Amazon warehouse workers in Alabama get union vote again

A U.S. labor official ordered the vote to be re-consolidated at an Amazon distribution center in Alabama, saying the e-commerce giant misappropriated the process.

Amazon won a closely watched vote in April with 1,798 votes to 738. But the Retail, Wholesale and Department Stores Union (RWDSU) immediately filed a complaint alleging the company illegally engaged in voting misconduct.

This was the first union vote held at one of the company’s facilities in the US, and attract international attention.

A regional director for the National Labor Relations Board announced Monday that a second election should be held, although no timeline has been set for the election to take place. out.

Amazon has the option to request a review of the decision with the NLRB in Washington. It may also require a stay to prevent the vote from continuing while the merits of the regional decision are reviewed by the national council.

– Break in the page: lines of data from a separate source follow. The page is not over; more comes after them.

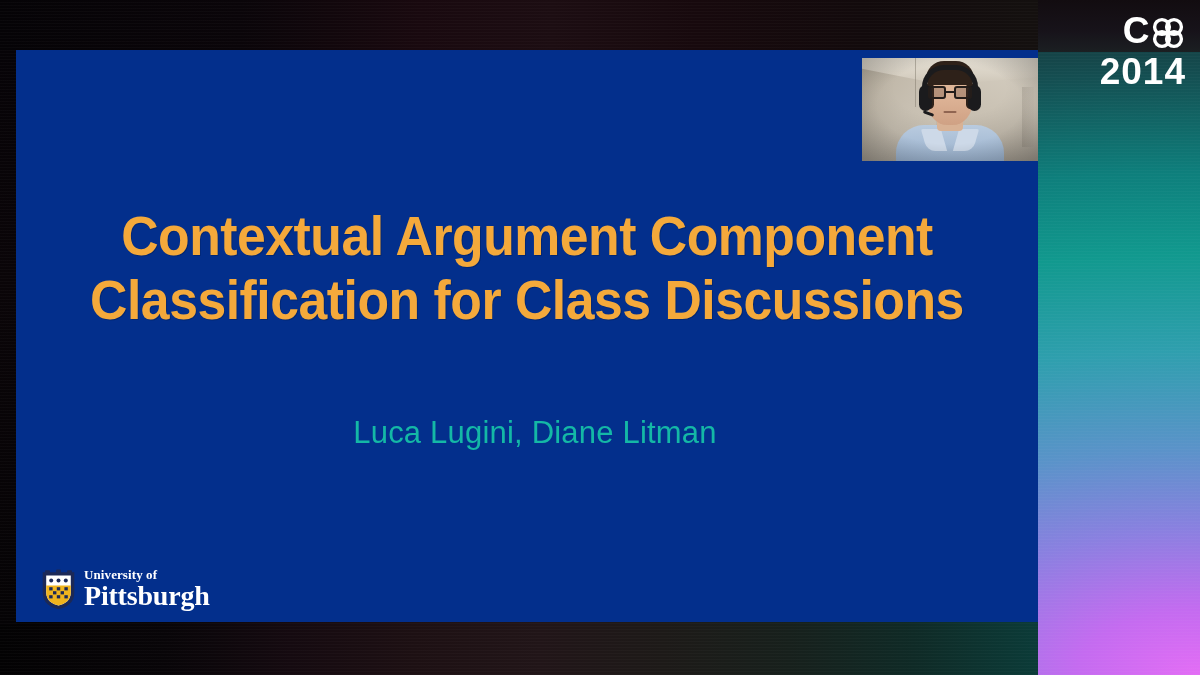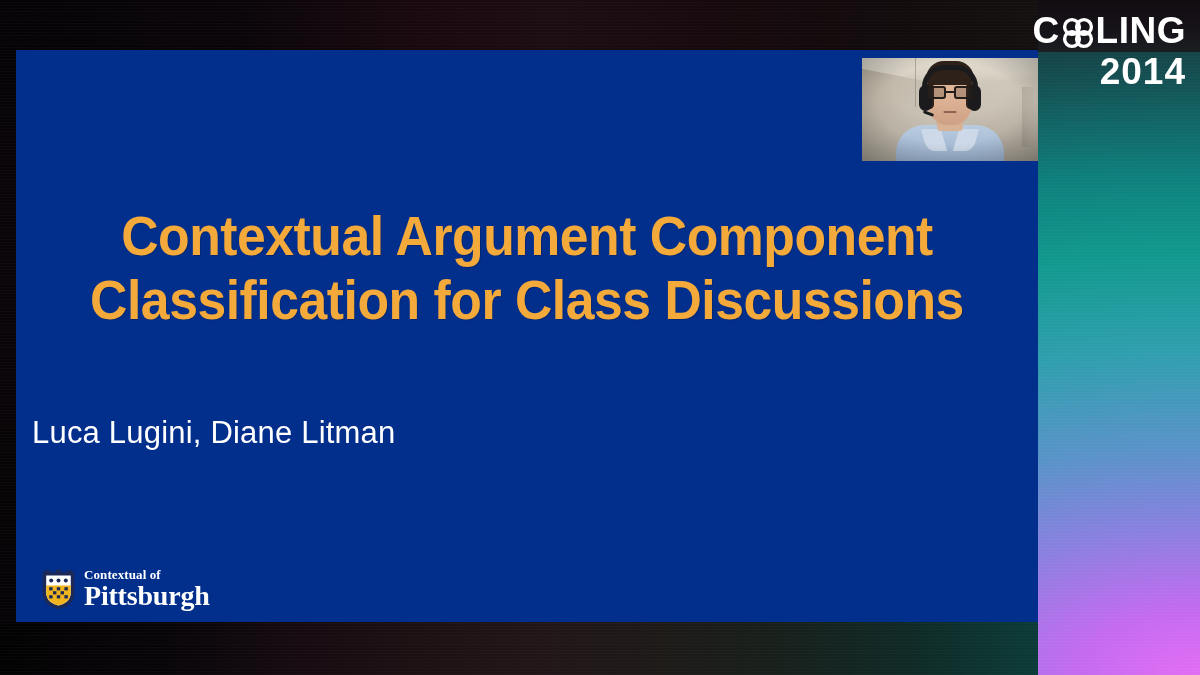--- a/index.html
+++ b/index.html
@@ -212,7 +212,6 @@
           </g>
         </svg>
       </span>
-      <span class="ch">LING</span>
     </div>
     <div class="coling-row2">2014</div>
   </div>

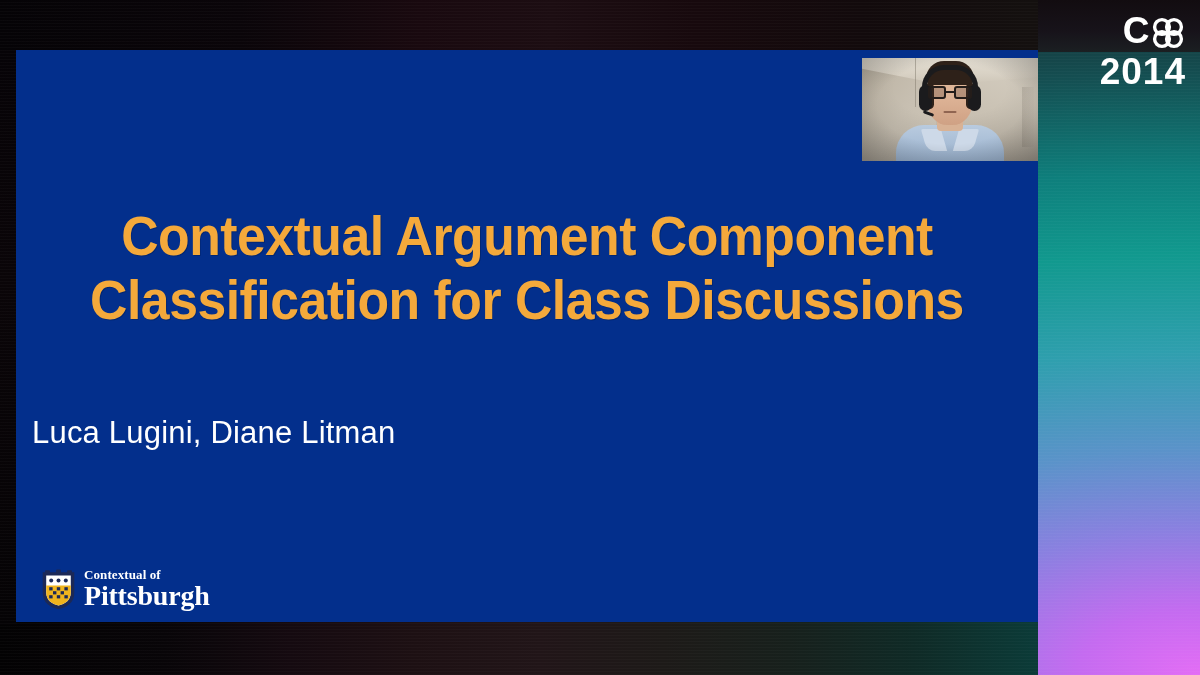--- a/index.html
+++ b/index.html
@@ -80,7 +80,7 @@
   }
   #slide-authors {
     position:absolute; left:0; top:365px; width:100%;
-    text-align:left; color:#ffffff;
+    text-align:center; color:#14b8a6;
     font-size:31px; font-weight:400; letter-spacing:.2px;padding-left:16px;
   }
 

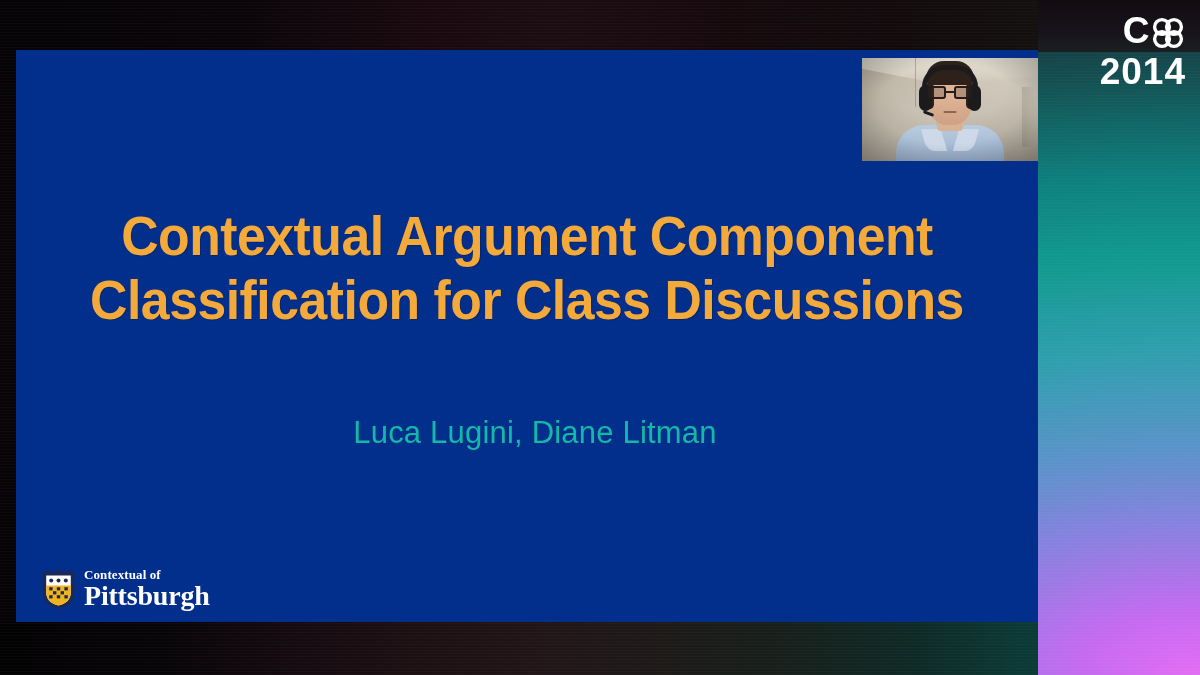--- a/index.html
+++ b/index.html
@@ -248,7 +248,7 @@
         </svg>
       </span>
       <span class="pitt-words">
-        <div class="pitt-univ">Contextual of</div>
+        <div class="pitt-univ">University of</div>
         <div class="pitt-name">Pittsburgh</div>
       </span>
     </div>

The company would not say on Monday if it plans to pursue either option, but said it was not satisfied with the decision.

“Our employees always have the choice of whether or not to join a union, and they fully decided not to join RWDSU earlier this year,” said Amazon spokeswoman Kelly Nantel.

“It is disappointing that the NLRB has now decided that those votes do not count. As a company, we don’t think unions are the best answer for our employees.”

Nantel said Amazon has worked to raise wages and improve safety, moves she said would be “harder to do quickly and nimbly with unions in between”.

The first election was conducted by mail over concerns about the spread of Covid-19, despite Amazon’s attempt to force a direct ballot.

Monday’s ruling follows referral from a hearing officer in August, who suggested Amazon prevent a “fair election” by using union sabotage techniques.

Her report details how the company organizes “detainees encounters” with employees in small groups, records their attendance, and encourages workers to receive the “vote” badge. no” and other items.

In particular, the hearing officer said that the installation of a special mailbox to collect votes created the feeling that workers were being monitored by the company through security cameras.

The district official also concurred, saying: “By installing a post office box at the main employee entrance, the employer has essentially hijacked the process and impressed strong that they have control over the process.

“This dangerous and improper message to employees undermines confidence in board processes and the reliability of election results.”

It said arrest meetings could constitute a probe of unsuitable employees, who “could reasonably be aware that an employer was trying to distinguish them for or against.” union based on whether or not they picked up items.”

RWDSU President Stuart Appelbaum said the decision substantiated their allegations that Amazon’s actions were “unacceptable and illegal”.

“Today’s decision confirms what we’ve been told – that Amazon’s intimidation and interference has prevented workers from having a fair voice about whether they want a union in their workplace,” he said. them or not,” he said.

“Amazon workers deserve a voice in the workplace, which can only come from unions.”